Conflict-free geo-replication lets every region accept writes locally and replicate asynchronously, with the data type guaranteeing convergence. It works because CRDTs (Conflict-free Replicated Data Types) define merge functions that are commutative, associative, and idempotent — so the order, duplication, or delay of replication messages cannot cause replicas to diverge. It eliminates cross-region RTT in the write path but constrains what data shapes you can use, restricts your invariants (you cannot enforce "balance ≥ 0" across regions), and makes "current global state" a notion that exists only in retrospect.
What "conflict-free" actually buys you
The expensive thing about cross-region writes is the round trip. A single-region write commits in roughly 5ms; a write that must reach a quorum across Mumbai and Frankfurt pays the speed of light — about 145ms one-way, 290ms round-trip — on every write, before the user sees an acknowledgement. Across a sustained 8000 writes/sec workload, this is not a latency problem alone; it is a throughput problem because the per-connection write fan-out fills up. Spanner-style synchronous geo-consensus accepts this tax and uses TrueTime to bound it. Conflict-free geo-replication refuses to pay it.
What you buy: writes acknowledge in one local region's commit time (5–10ms), regardless of how many regions exist. Throughput scales linearly with region count for this slice of state, because no cross-region serialisation point exists. Region failure is invisible to writers in the surviving regions — there is no fail-over, no leader election, no traffic shift.
What you pay: every write must be expressible as a CRDT operation. You cannot enforce global invariants that span regions ("balance ≥ 0", "username uniqueness", "auction high-bid monotonicity"). You cannot do read-your-writes across regions without sticky routing. You cannot cancel a write that already replicated. The "current state" of the system is a per-region notion; only the eventual state is global. Why: any global invariant requires every region to know about every other region's pending writes before deciding to accept. That is, by definition, cross-region coordination — which conflict-free geo-replication's whole point is to avoid. The escape hatch only works for state shapes whose invariants are local or semilattice-monotone.
The mathematics: why CRDTs converge regardless of order
A CRDT's merge function m(s1, s2) → s3 must satisfy three properties for convergence to be guaranteed:
- Commutative:
m(a, b) = m(b, a). Order of merging does not matter. - Associative:
m(m(a, b), c) = m(a, m(b, c)). Grouping of merges does not matter. - Idempotent:
m(a, a) = a. Re-merging the same state twice does not change anything — which means "delivered exactly once" is no longer required for correctness.

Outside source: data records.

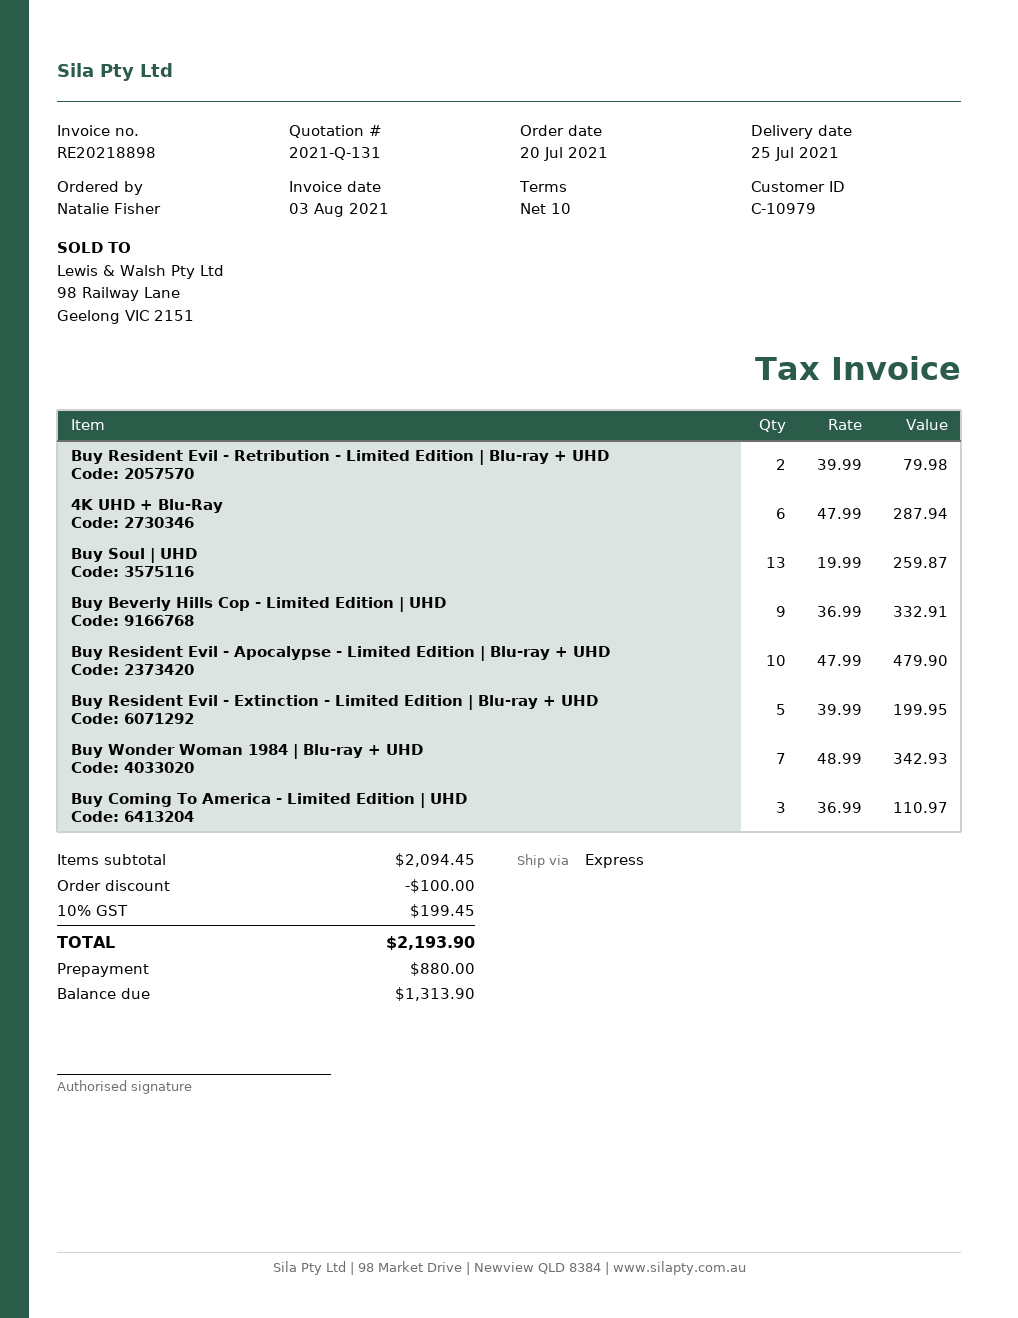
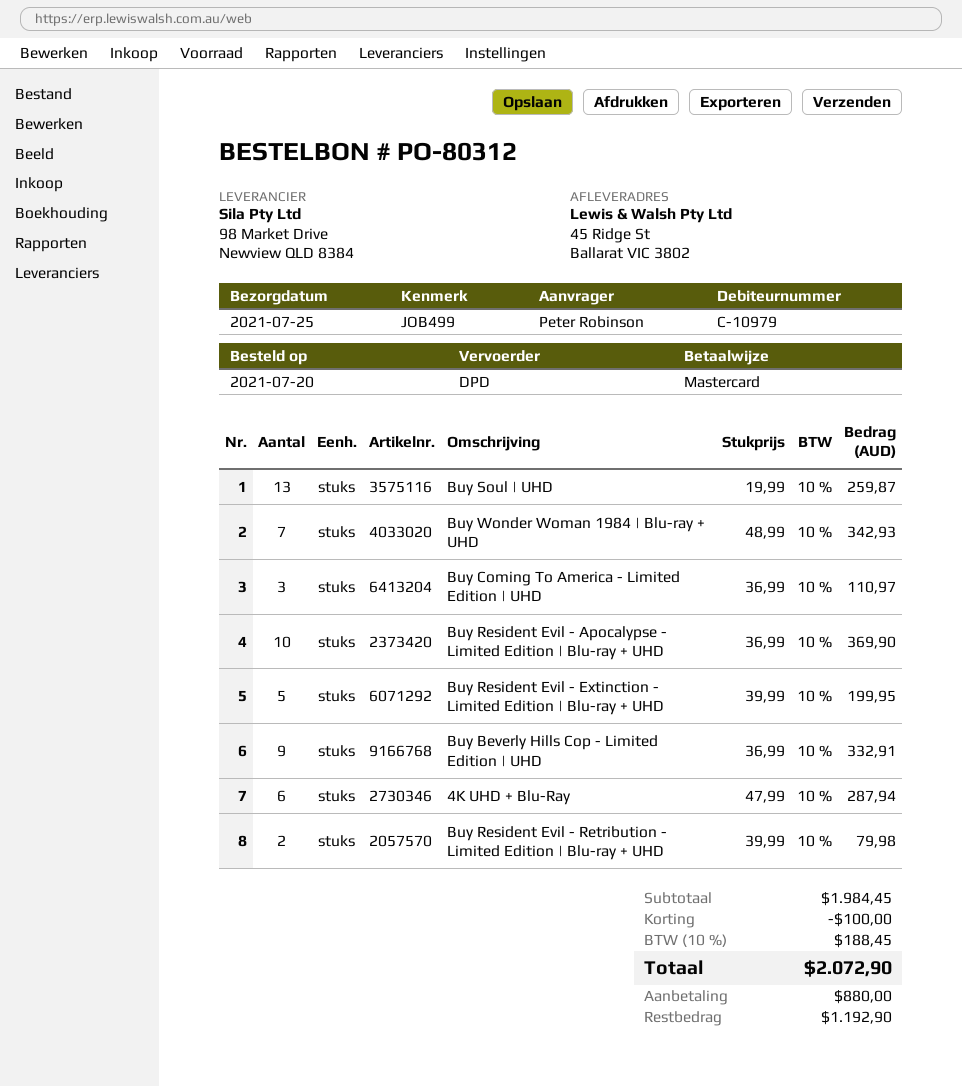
ordered by: Natalie Fisher -> Peter Robinson
shipping method: express -> DPD
Buy Resident Evil - Apocalypse - Limited Edition | Blu-ray + UHD: 10 x 47.99 = 479.90 -> 10 x 36.99 = 369.90
subtotal: 2094.45 -> 1984.45
tax: 10% = 199.45 -> 10% = 188.45
total: 2193.90 -> 2072.90
balance: 1313.90 -> 1192.90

Together these three properties make the state space a semilattice: every set of states has a unique join (the merge result), and the join is reachable from any merge sequence. The intuition: replication messages can arrive out of order, in duplicate, or after a long delay, and the final state is identical on every replica. The network can do its worst — TCP retransmits, gossip duplicates, partition healing — and the data type does not care.
The G-Counter (grow-only counter, the G-Counter primitive) is the simplest CRDT and the one CricStream's likes counter actually uses. Each region maintains a vector of per-region increment counts:
Mumbai: {mumbai: 1247, singapore: 0, frankfurt: 0}
Singapore: {mumbai: 0, singapore: 543, frankfurt: 0}
Frankfurt: {mumbai: 0, singapore: 0, frankfurt: 198}
A like in Mumbai increments mumbai's slot only. The merge is per-slot maximum. After replication settles, every region holds the same vector {mumbai: 1247, singapore: 543, frankfurt: 198} and the displayed total is the sum: 1988. Why: per-slot max is commutative (max(a,b)=max(b,a)), associative (max(max(a,b),c) = max(a,max(b,c))), and idempotent (max(a,a)=a). Each region is the sole writer of its own slot, so per-slot max is "the highest count seen so far" — duplicating or reordering a delta cannot lower a slot, only confirm or raise it.
For likes, this is enough. For more complex state — sets that need both add and remove, sequences that need ordered insertion, registers that need last-write-wins — there are richer CRDTs (G-Set, 2P-Set, OR-Set, LWW-Register, sequence CRDTs). Each pays a different cost in metadata size or operational complexity. The choice is a per-data-type design exercise — there is no universal CRDT that handles everything cheaply.
A runnable simulation: three regions, network reordering, convergence
The simulator below stands up three replicas of a G-Counter, generates increments at each region, replicates deltas through a lossy/reordering channel, and shows the per-region counter view at each time step. The point is to see divergence happen, then see convergence happen, and verify the final totals match exactly.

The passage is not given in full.